INFORMATION SUPPLIED:
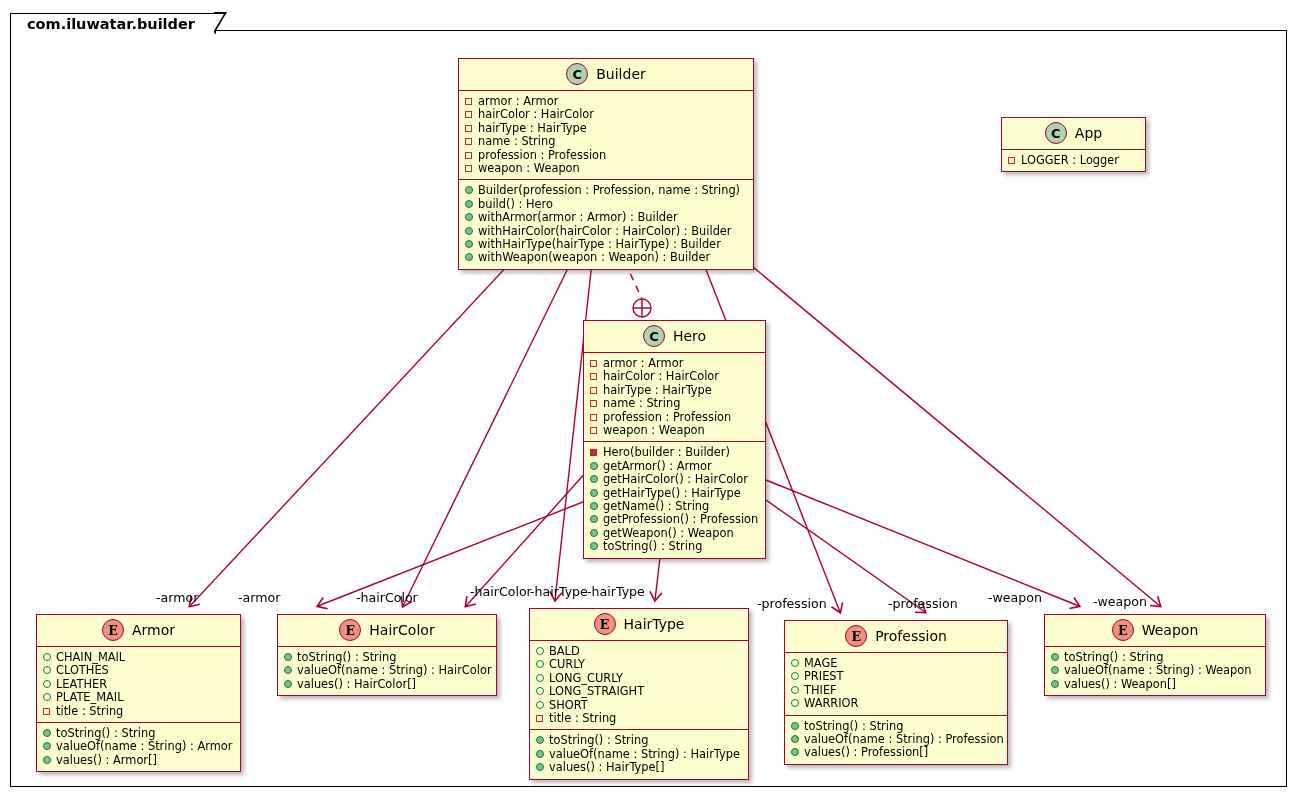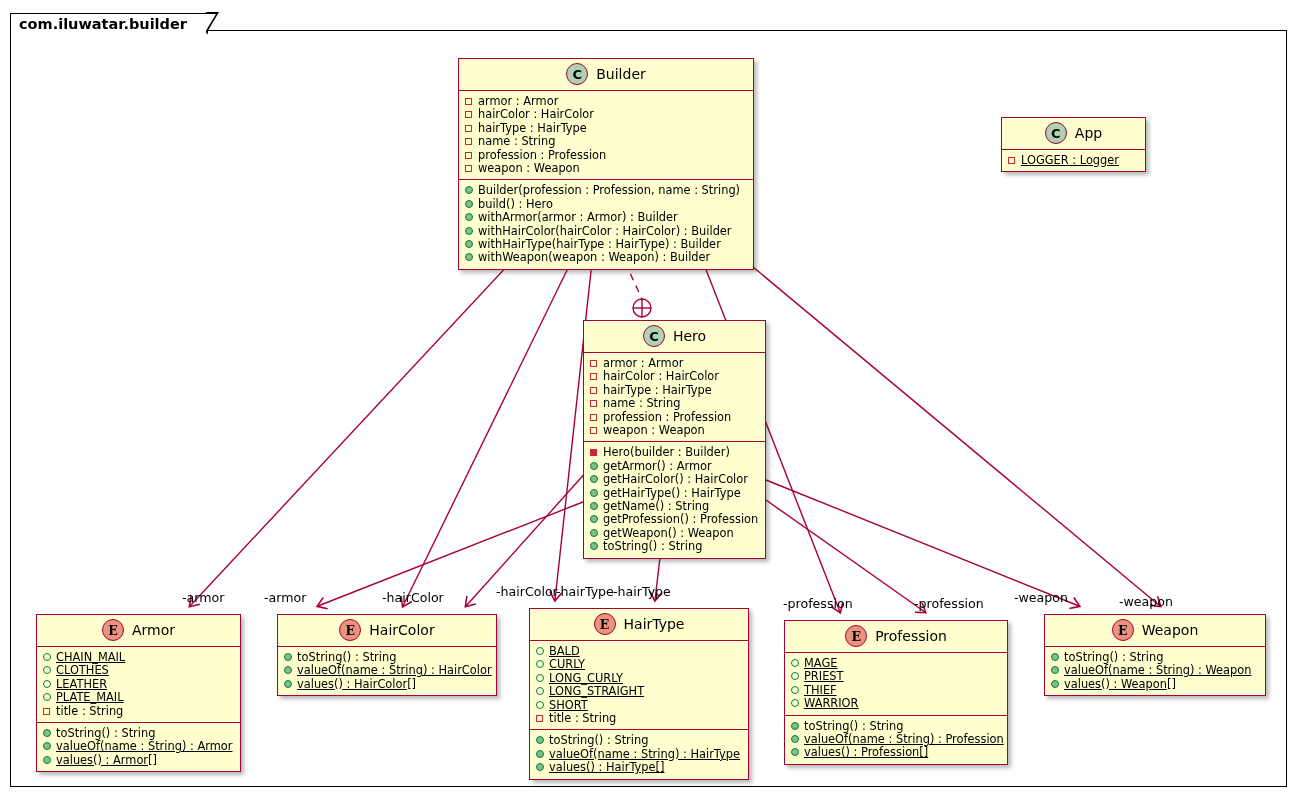--- a/index.html
+++ b/index.html
@@ -33,7 +33,7 @@
     position: absolute;
     left: 10px; top: 13px;
     height: 21px;
-    padding: 0 20px 0 8px;
+    padding: 0 20px 0 16px;
     border: 1.6px solid #000000;
     border-bottom: none;
     background: #ffffff;

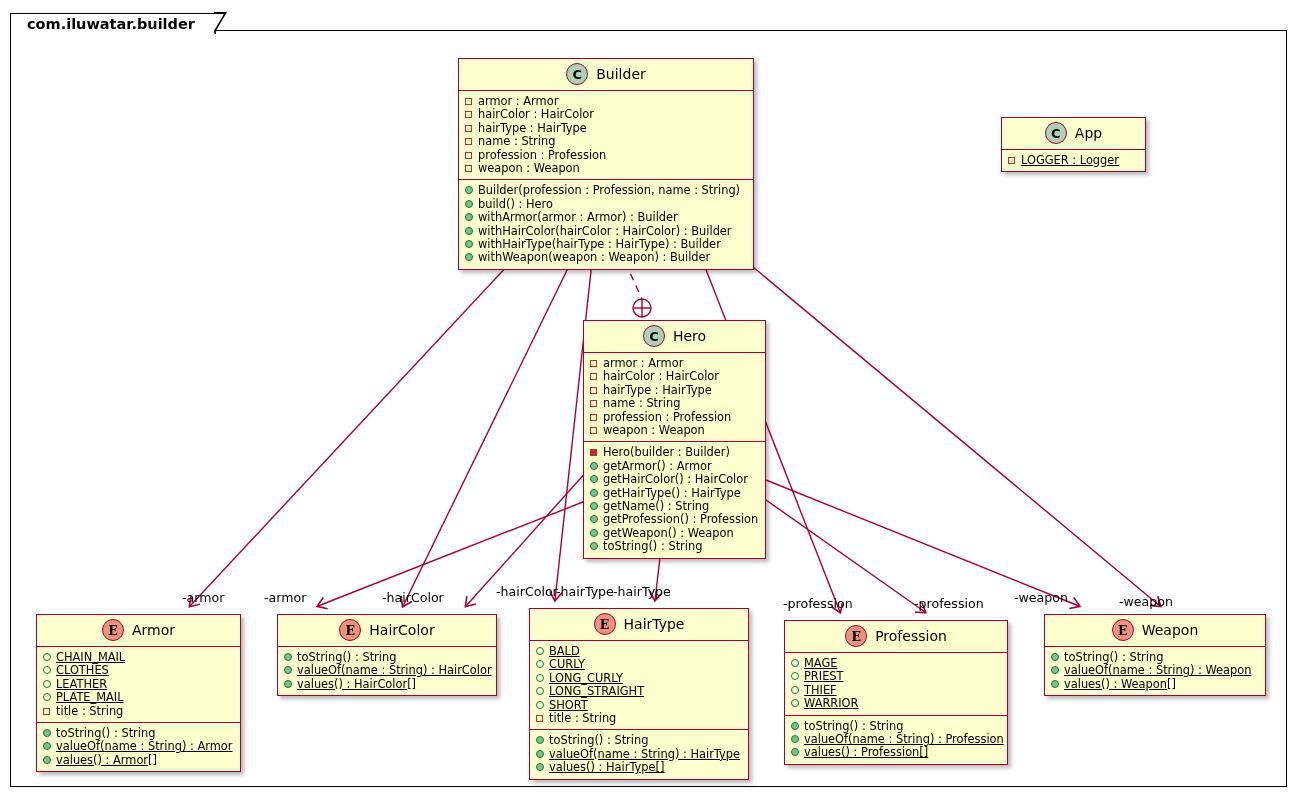--- a/index.html
+++ b/index.html
@@ -95,7 +95,7 @@
     padding: 0;
   }
   .member .mtext { display: inline-block; }
-  .member.static .mtext { text-decoration: underline; }
+  .member.static .mtext { }
 
   
   .vis {

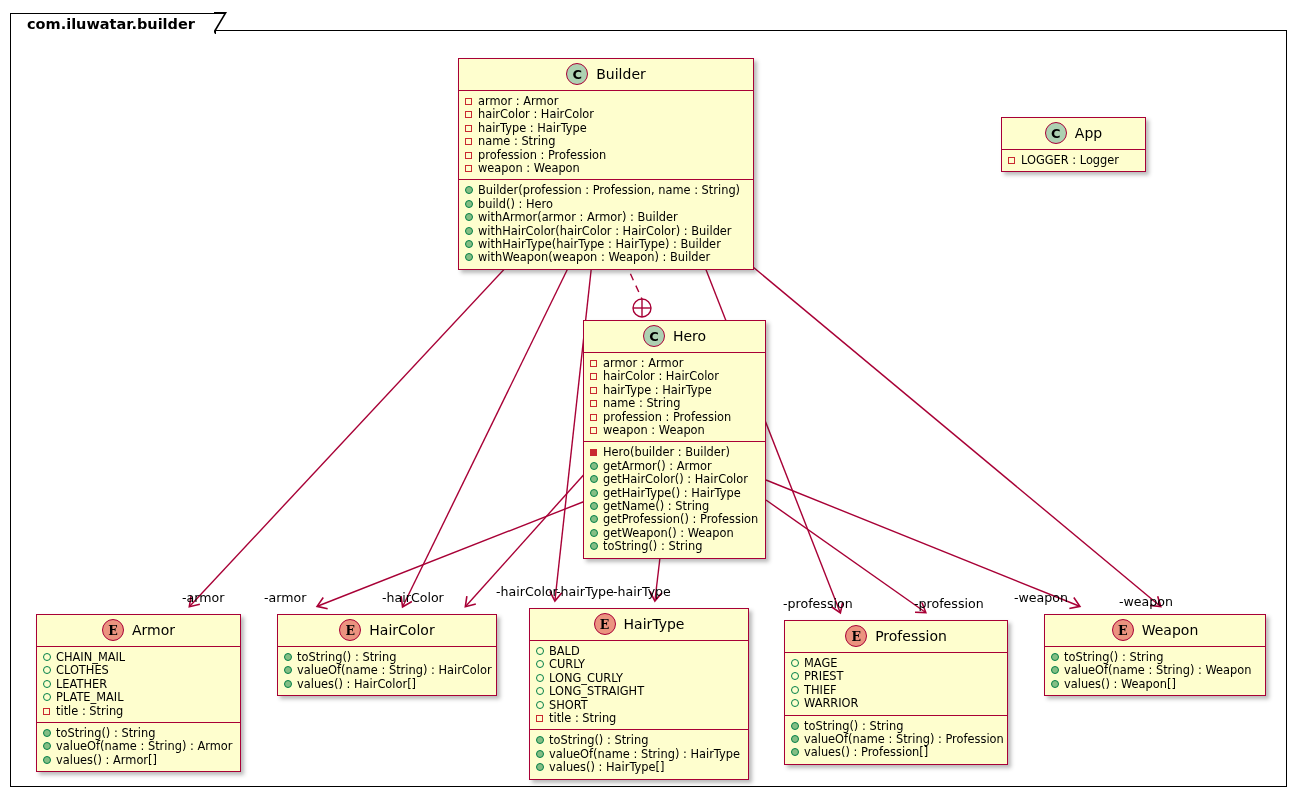--- a/index.html
+++ b/index.html
@@ -170,7 +170,6 @@
     white-space: nowrap;
     z-index: 2;
     font-family: "DejaVu Sans", sans-serif;
-    margin-left: 26px;
   }
 </style>
 </head>

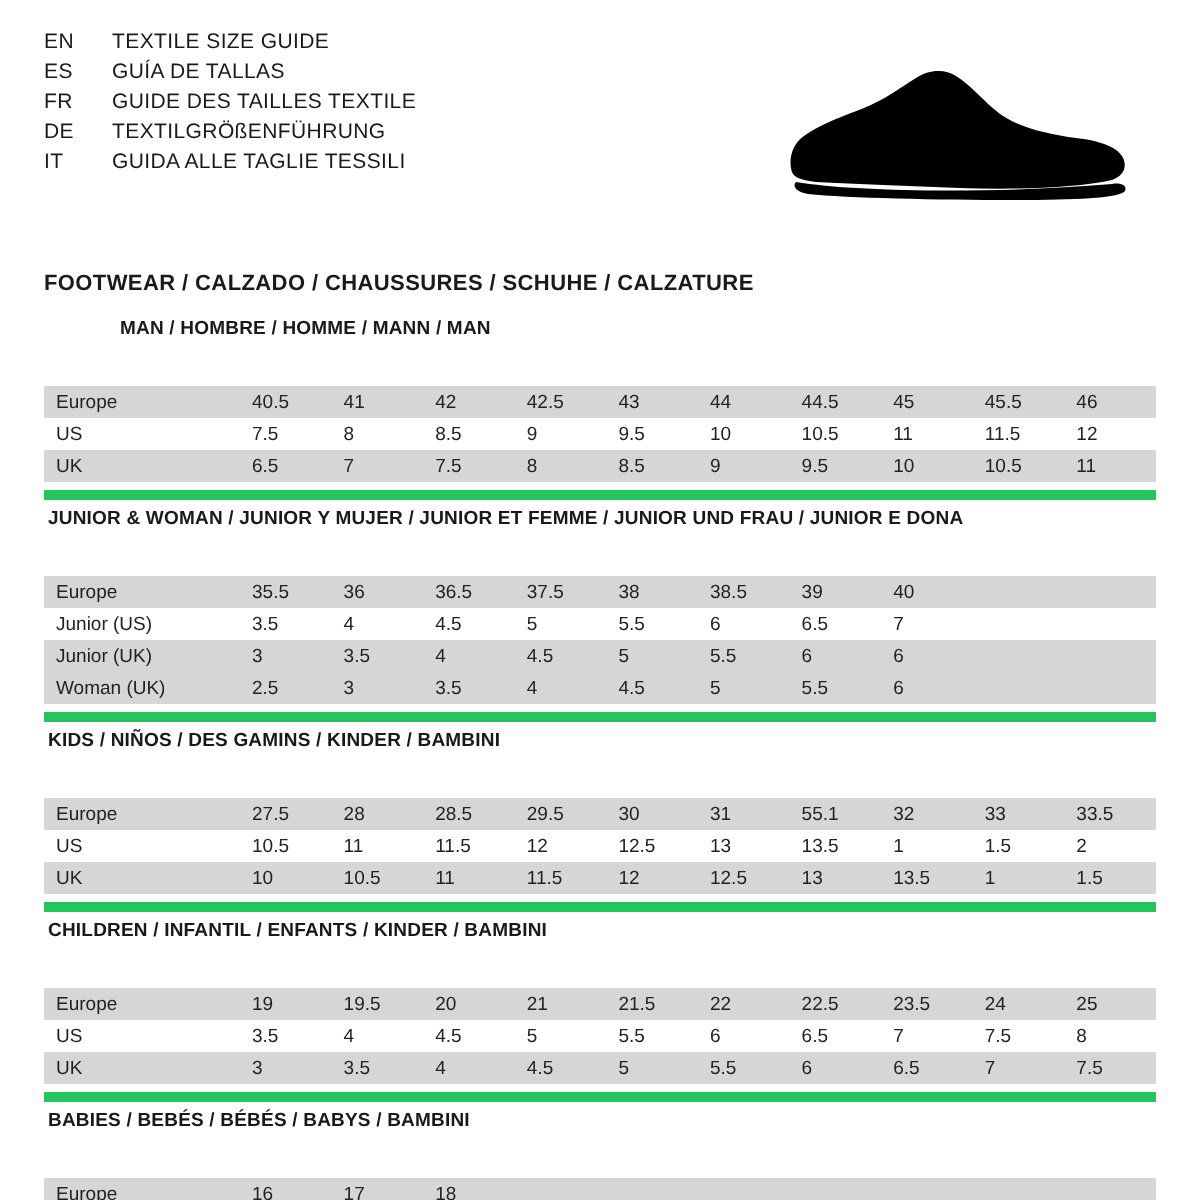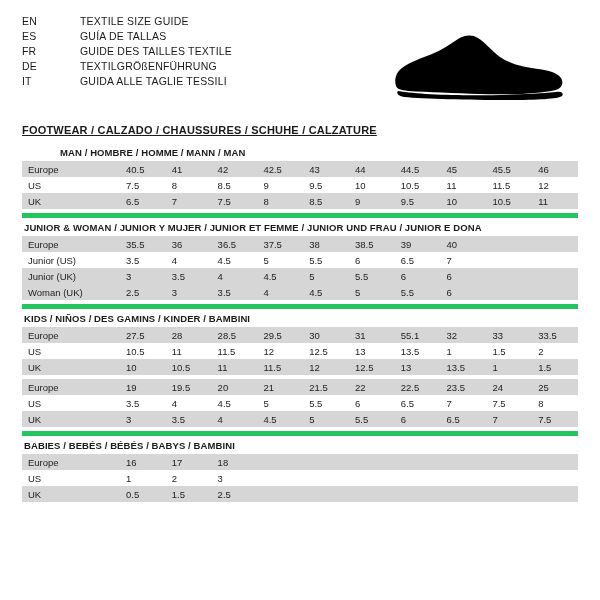--- a/index.html
+++ b/index.html
@@ -47,7 +47,6 @@
   .lang-text {
     font-weight: normal;
     white-space: nowrap;
-    margin-left: 24px;
   }
 
   .shoe-wrap {

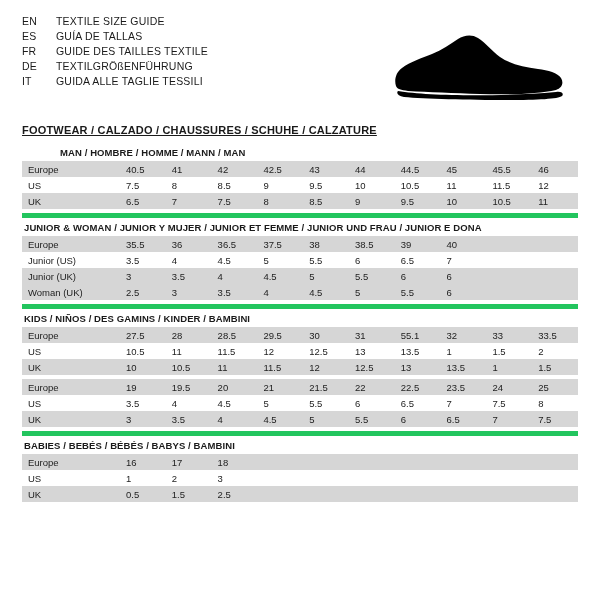--- a/index.html
+++ b/index.html
@@ -58,11 +58,10 @@
   .shoe-wrap svg { display: block; }
 
   .category-title {
-    margin-top: 16px;
+    margin-top: 28px;
     font-size: 11px;
     font-weight: bold;
     letter-spacing: 0.2px;
-    text-decoration: underline;
   }
 
   

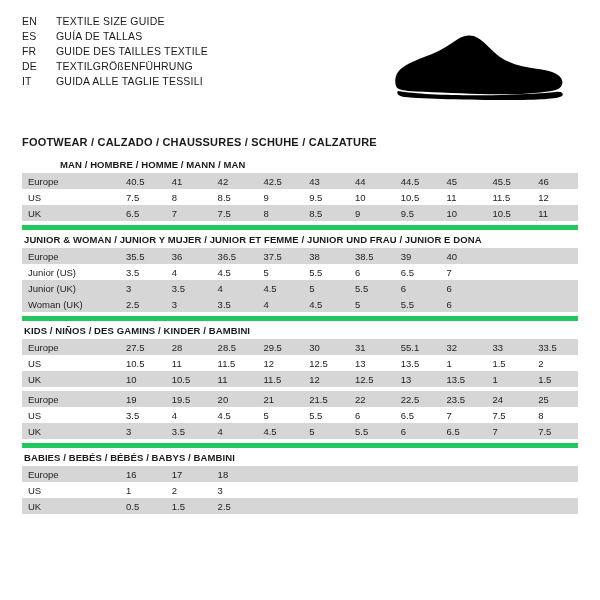--- a/index.html
+++ b/index.html
@@ -84,6 +84,7 @@
     table-layout: fixed;
     width: 100%;
     font-size: 9.5px;
+    margin-top: 20px;
   }
   table.size-table td {
     height: 16px;

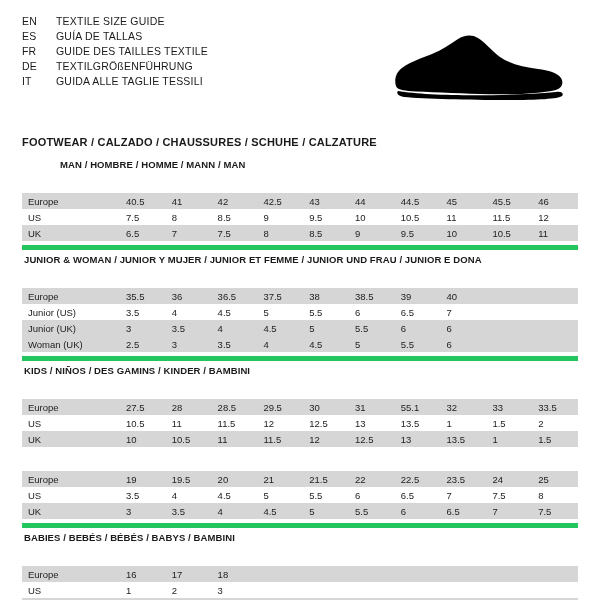--- a/index.html
+++ b/index.html
@@ -314,6 +314,7 @@
   <div class="gap-3"></div>
 
   <div class="section">
+    <div class="section-title">CHILDREN / INFANTIL / ENFANTS / KINDER / BAMBINI</div>
     <table class="size-table">
       <tbody>
         <tr class="shaded">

YOUR TASK:
Return the data verbatim, leaving out the pictures it holds.

EXERCISE RESULT:
--- a/index.html
+++ b/index.html
@@ -33,7 +33,7 @@
     position: absolute;
     left: 10px; top: 13px;
     height: 21px;
-    padding: 0 20px 0 8px;
+    padding: 0 20px 0 16px;
     border: 1.6px solid #000000;
     border-bottom: none;
     background: #ffffff;

--- a/index.html
+++ b/index.html
@@ -95,7 +95,7 @@
     padding: 0;
   }
   .member .mtext { display: inline-block; }
-  .member.static .mtext { text-decoration: underline; }
+  .member.static .mtext { }
 
   
   .vis {

--- a/index.html
+++ b/index.html
@@ -170,7 +170,6 @@
     white-space: nowrap;
     z-index: 2;
     font-family: "DejaVu Sans", sans-serif;
-    margin-left: 26px;
   }
 </style>
 </head>

--- a/index.html
+++ b/index.html
@@ -47,7 +47,6 @@
   .lang-text {
     font-weight: normal;
     white-space: nowrap;
-    margin-left: 24px;
   }
 
   .shoe-wrap {

--- a/index.html
+++ b/index.html
@@ -58,11 +58,10 @@
   .shoe-wrap svg { display: block; }
 
   .category-title {
-    margin-top: 16px;
+    margin-top: 28px;
     font-size: 11px;
     font-weight: bold;
     letter-spacing: 0.2px;
-    text-decoration: underline;
   }
 
   

--- a/index.html
+++ b/index.html
@@ -84,6 +84,7 @@
     table-layout: fixed;
     width: 100%;
     font-size: 9.5px;
+    margin-top: 20px;
   }
   table.size-table td {
     height: 16px;

--- a/index.html
+++ b/index.html
@@ -314,6 +314,7 @@
   <div class="gap-3"></div>
 
   <div class="section">
+    <div class="section-title">CHILDREN / INFANTIL / ENFANTS / KINDER / BAMBINI</div>
     <table class="size-table">
       <tbody>
         <tr class="shaded">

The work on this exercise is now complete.